[Dixielandjazz] Jabbo Smith--who's scatting?/evolution in the arts

Marek Boym marekboym at gmail.com
Sat Jan 17 07:18:02 PST 2015


>
> > I object to seeking "stylistic evolutionary link(s)" to this or that
> musician (or author, or painter, for that matter).
>
>
>
> I can't agree with a blanket rejection of stylistic links among
> practitioners of the arts. The artists themselves commonly acknowledge that
> others were influences in developing their styles and then taking the art
> in different, personal directions.


Influnce is one thing.  Sure, Louis influenced most subsequent (qand even
contemporary and older) trumpet players, and Bix influence countless white
and many black hornmen.  But "links?"  They were all artists, some more
individual than others.  None was a "link."

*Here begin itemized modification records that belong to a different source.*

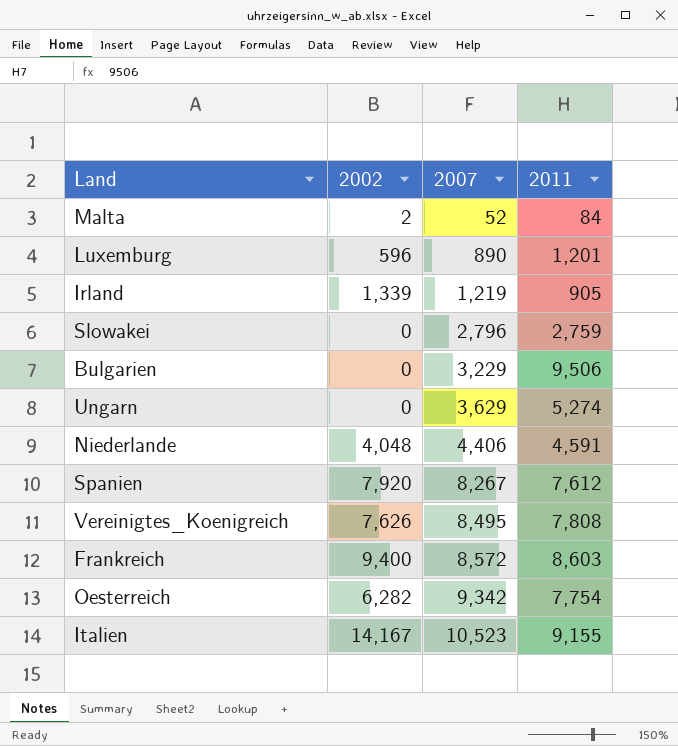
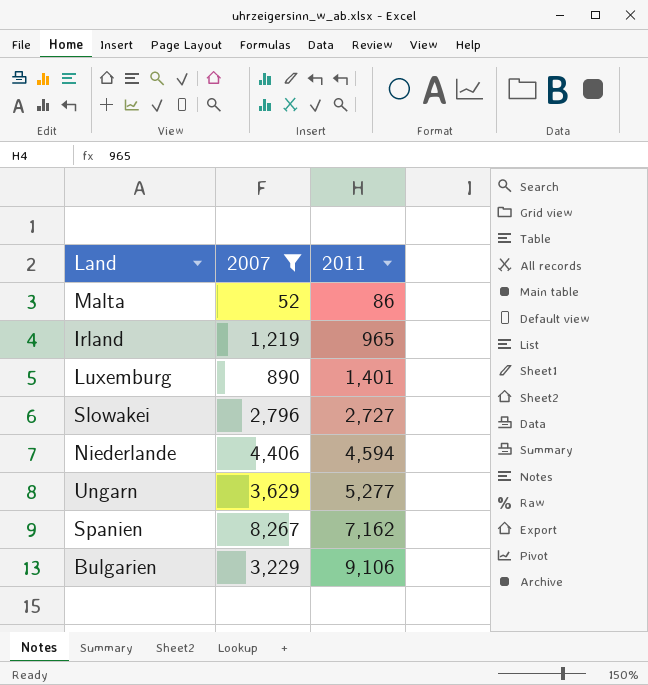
filter: none -> 2007 <= 8,267
row order: 2007 ascending -> 2011 ascending
column 2002 | position: 2 -> none
Malta | 2011: 84 -> 86
Irland | 2011: 905 -> 965
Luxemburg | 2011: 1,201 -> 1,401
Slowakei | 2011: 2,759 -> 2,727
Niederlande | 2011: 4,591 -> 4,594
Ungarn | 2011: 5,274 -> 5,277
Spanien | 2011: 7,612 -> 7,162
Bulgarien | 2011: 9,506 -> 9,106

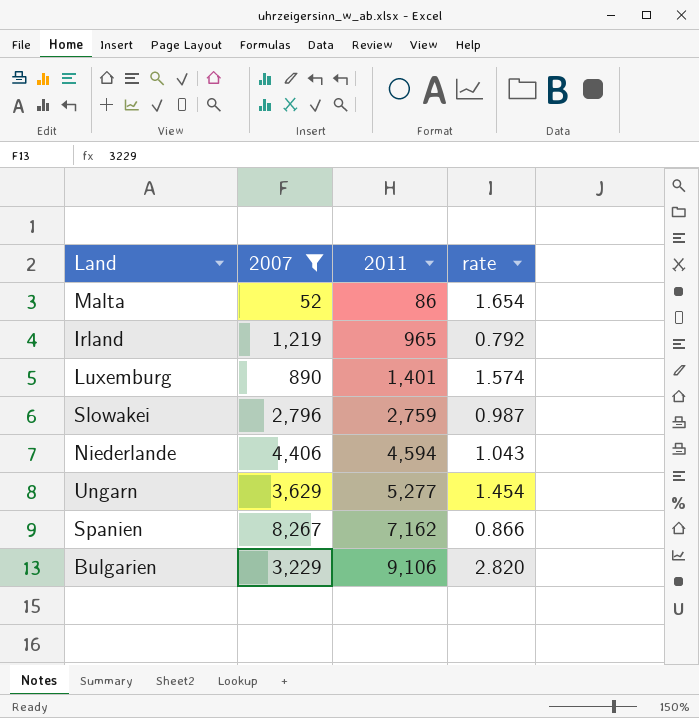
column rate | formula: none -> [2011] / [2007]
Slowakei | 2011: 2,727 -> 2,759

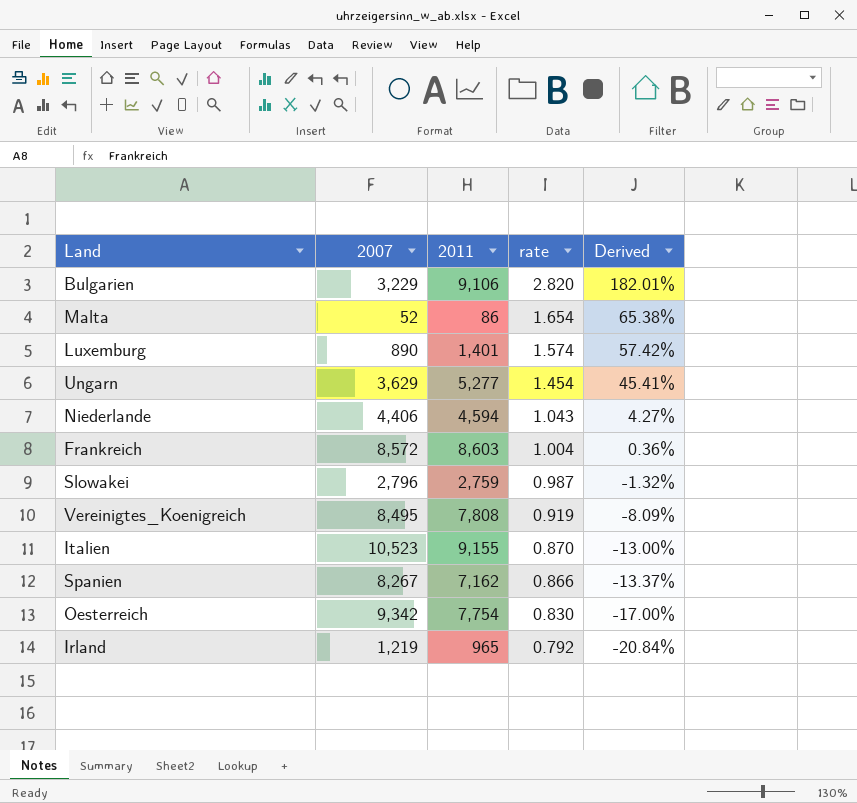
filter: 2007 <= 8,267 -> none
row order: 2011 ascending -> rate descending
column Derived | formula: none -> ([2011] - [2007]) / [2007]

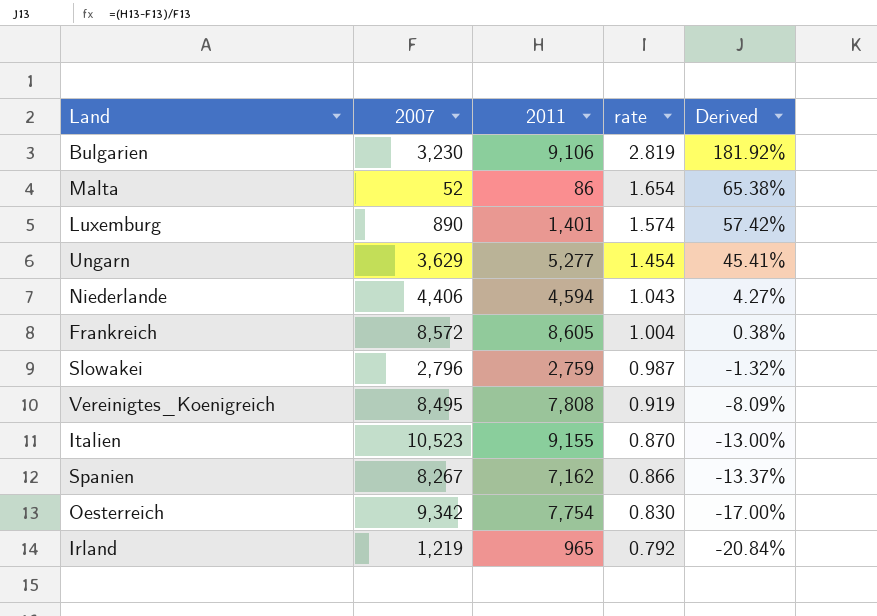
Bulgarien | 2007: 3,229 -> 3,230
Bulgarien | rate: 2.820 -> 2.819
Bulgarien | Derived: 182.01% -> 181.92%
Frankreich | 2011: 8,603 -> 8,605
Frankreich | Derived: 0.36% -> 0.38%

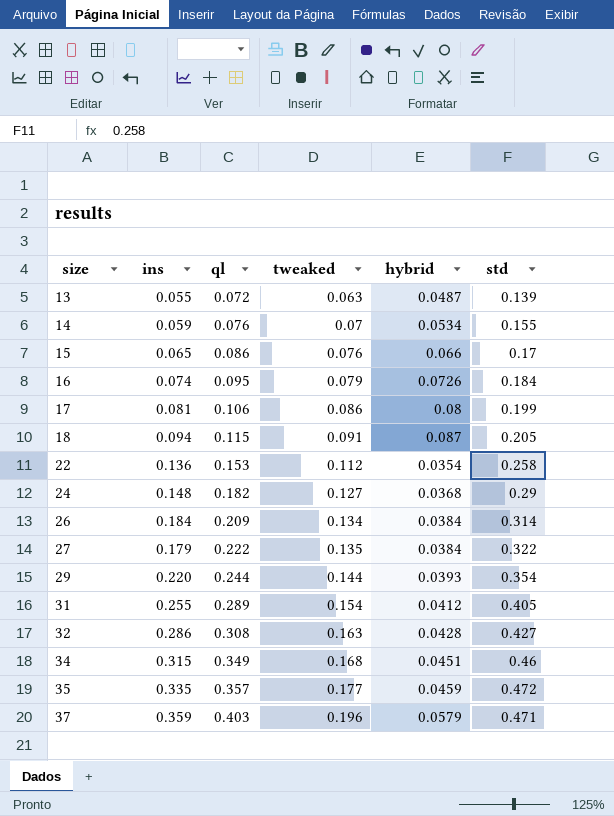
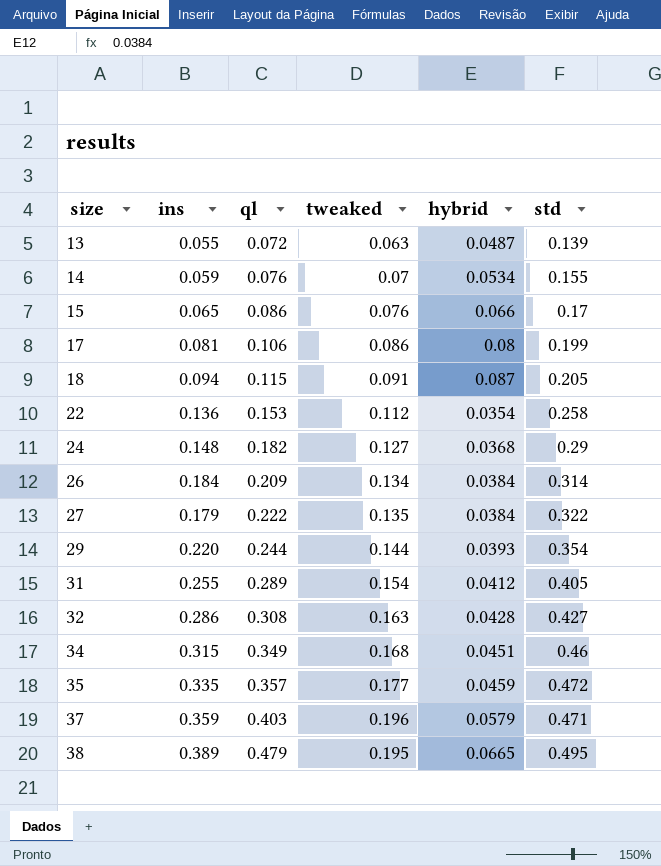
row 16: 0.074 | 0.095 | 0.079 | 0.0726 | 0.184 -> none
row 38: none -> 0.389 | 0.479 | 0.195 | 0.0665 | 0.495

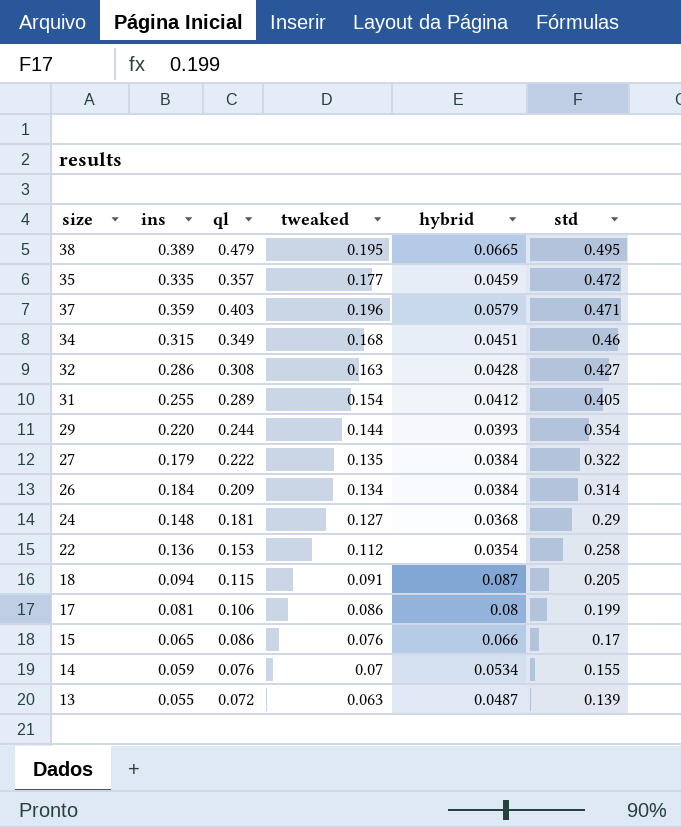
row order: size ascending -> std descending
24 | ql: 0.182 -> 0.181

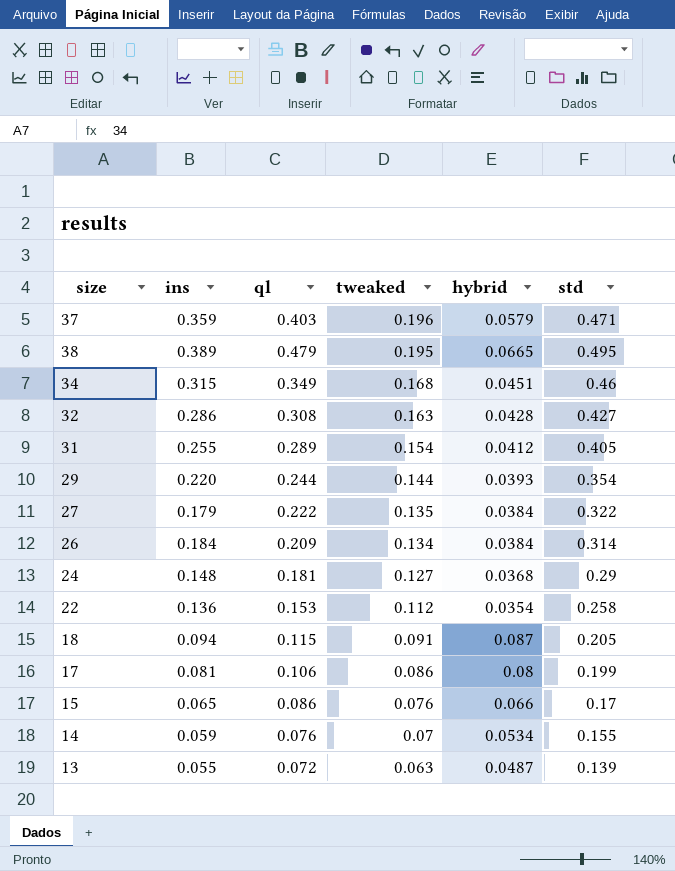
row order: std descending -> tweaked descending
row 35: 0.335 | 0.357 | 0.177 | 0.0459 | 0.472 -> none

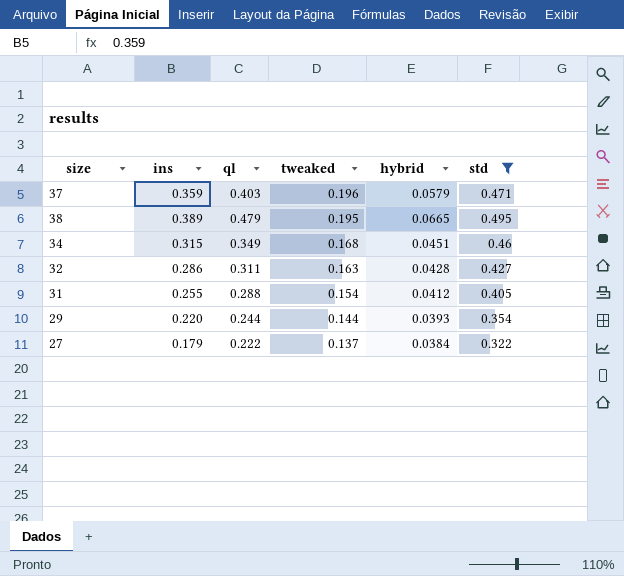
filter: none -> std >= 0.322
32 | ql: 0.308 -> 0.311
31 | ql: 0.289 -> 0.288
27 | tweaked: 0.135 -> 0.137

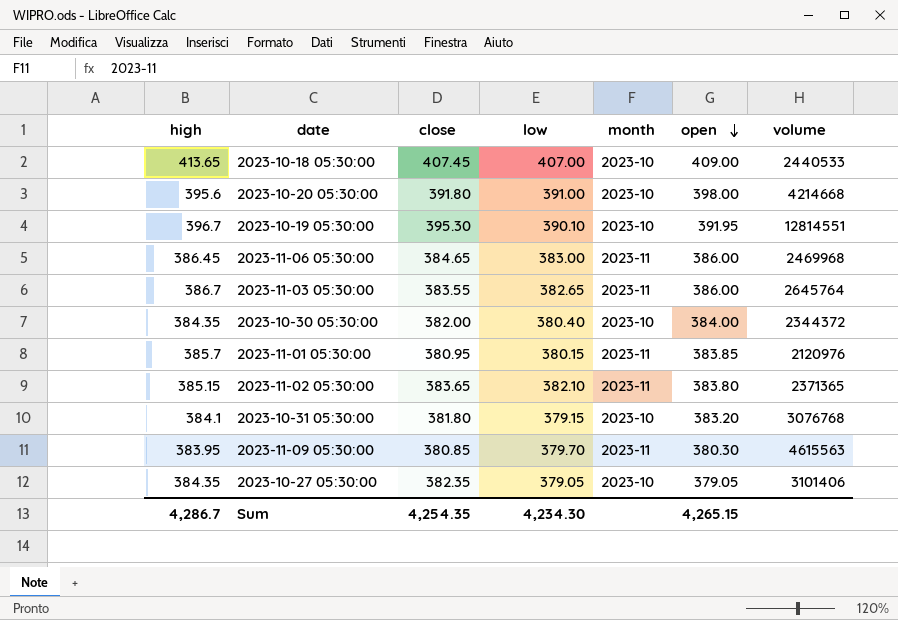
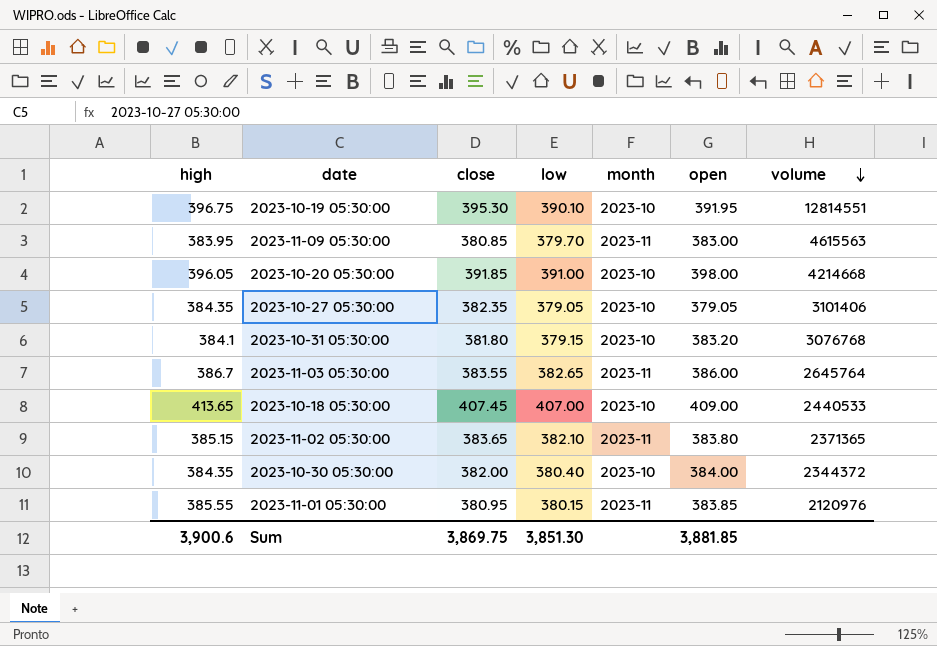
row order: open descending -> volume descending
row 2023-11-06 05:30:00: 386.45 | 384.65 | 383.00 | 2023-11 | 386.00 | 2469968 -> none
2023-10-19 05:30:00 | high: 396.7 -> 396.75
2023-11-09 05:30:00 | open: 380.30 -> 383.00
2023-10-20 05:30:00 | high: 395.6 -> 396.05
2023-10-20 05:30:00 | close: 391.80 -> 391.85
2023-11-01 05:30:00 | high: 385.7 -> 385.55
Sum | high: 4,286.7 -> 3,900.6
Sum | close: 4,254.35 -> 3,869.75
Sum | low: 4,234.30 -> 3,851.30
Sum | open: 4,265.15 -> 3,881.85

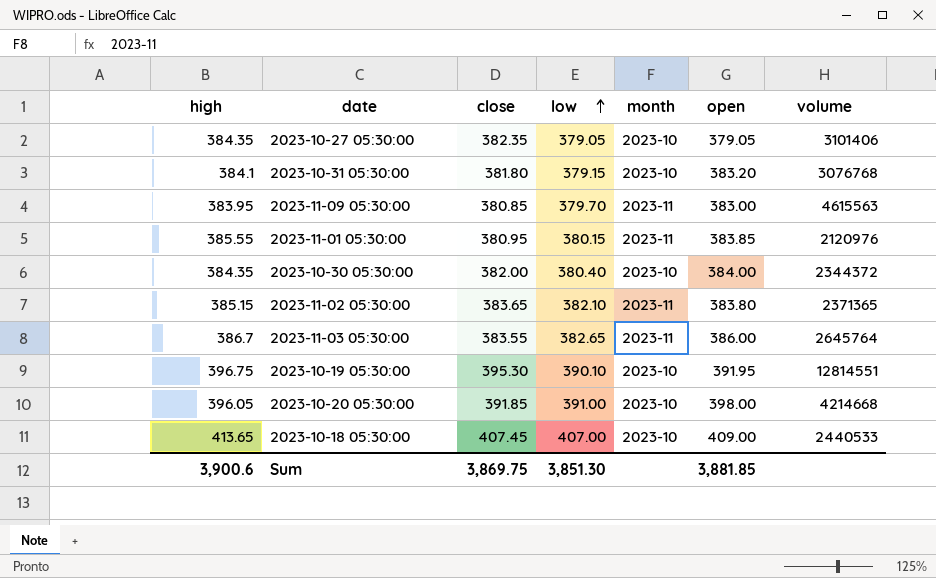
row order: volume descending -> low ascending

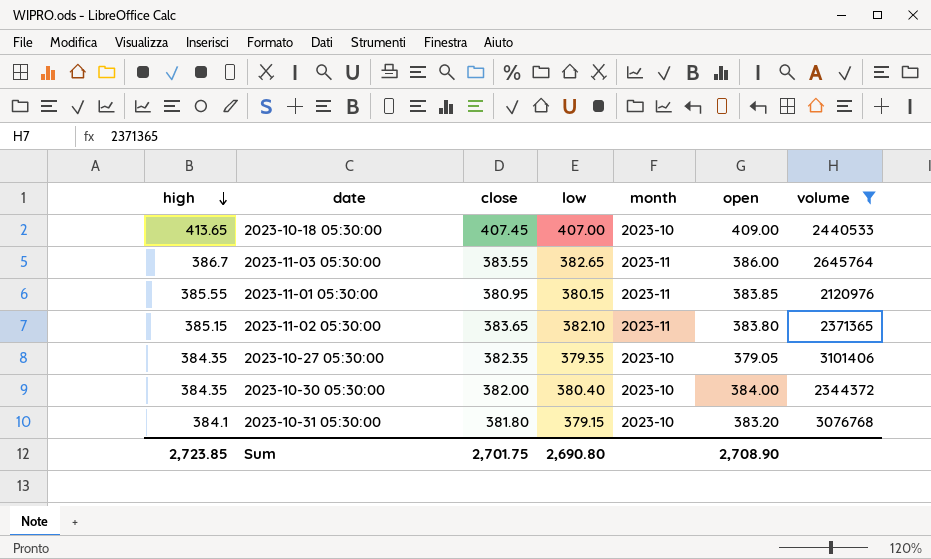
filter: none -> volume <= 3101406
row order: low ascending -> high descending
2023-10-27 05:30:00 | low: 379.05 -> 379.35
Sum | high: 3,900.6 -> 2,723.85
Sum | close: 3,869.75 -> 2,701.75
Sum | low: 3,851.30 -> 2,690.80
Sum | open: 3,881.85 -> 2,708.90

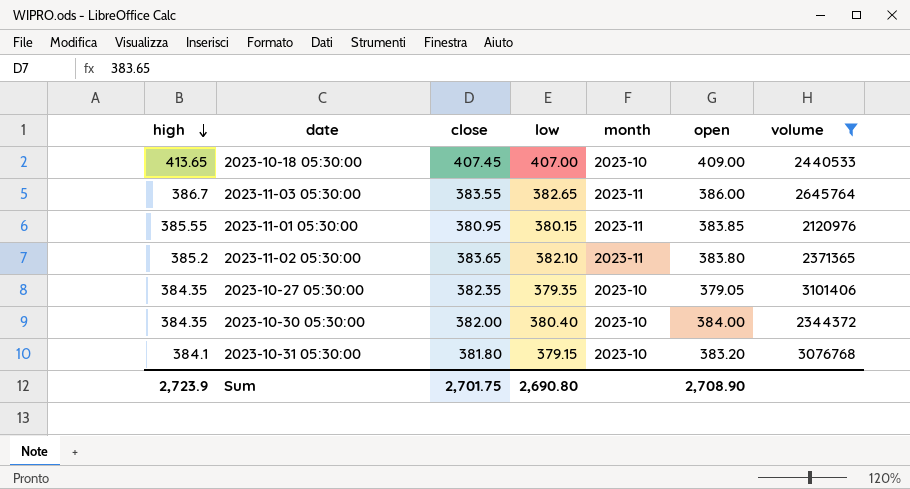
2023-11-02 05:30:00 | high: 385.15 -> 385.2
Sum | high: 2,723.85 -> 2,723.9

Yes, I doubt the wole "evolution" concept of art, but I wouldn't call an
artist (or artiste) a "link."

> I've heard that Dizzy once said to Louis, "No you, no me."



I have read that Miles Davis said: "No Louis, no me."  So?  So Gillespie
was invluenced by Armstrong, not by some "links!"


> I realize that some folks dislike the word "evolution," but the term
> doesn't necessarily imply that the subsequent form is superior to, or even
> more complex than, its antecedents.


That's what the term implies, after all.  It does not imply degeneration*.*


> "Smooth jazz" is an example IMO of a sub-genre that lacks the vitality and
> invention of the modern jazz it sprang from. If Eric Satie is one of the
> originators of ambient music, the woo woo stuff I hear today is a
> devolution. I've been trying to latch on to current free jazz on youtube



I don't hear that "free jazz," or not so free (what does that mean,
anyway?) have any connection whatsoever with jazz.

, but it doesn't seem to be more expressive than good bop, swing, or early
> jazz.




> Revivalist jazz of the banjo-and-tuba variety grew from early jazz, but if
> it has ever touched on the creativity of the music it references, I haven't
> heard it.



I wonder.  How about Turk Murphy, for example?  And while the revivalist
jazz grew out of early jazz, it became a separate style.  I do not quite
see why Bob Schultz, for example, is less creative than, say, Thomas
Jefferson.  Of course, there were revivalist musicians such as Bob Wilber
or Kenny Davern, but I've tried to stay with the "banjo-and tuba" variety.



> Not all of those examples will hold up, but in the larger picture the
> history of the arts is reasonably seen as evolutionary, even when new forms
> spring up in dialectic protest of their predecessors.
>

Lord Tennyson said "a poem is a poem is a poem."  The same reasoning can -
and should - be applied to music and other art forms.
Cheers,
Marek

>
>
>
> > I object to seeking "stylistic evolutionary link(s)" to this or that
> musician (or author, or painter, for that matter).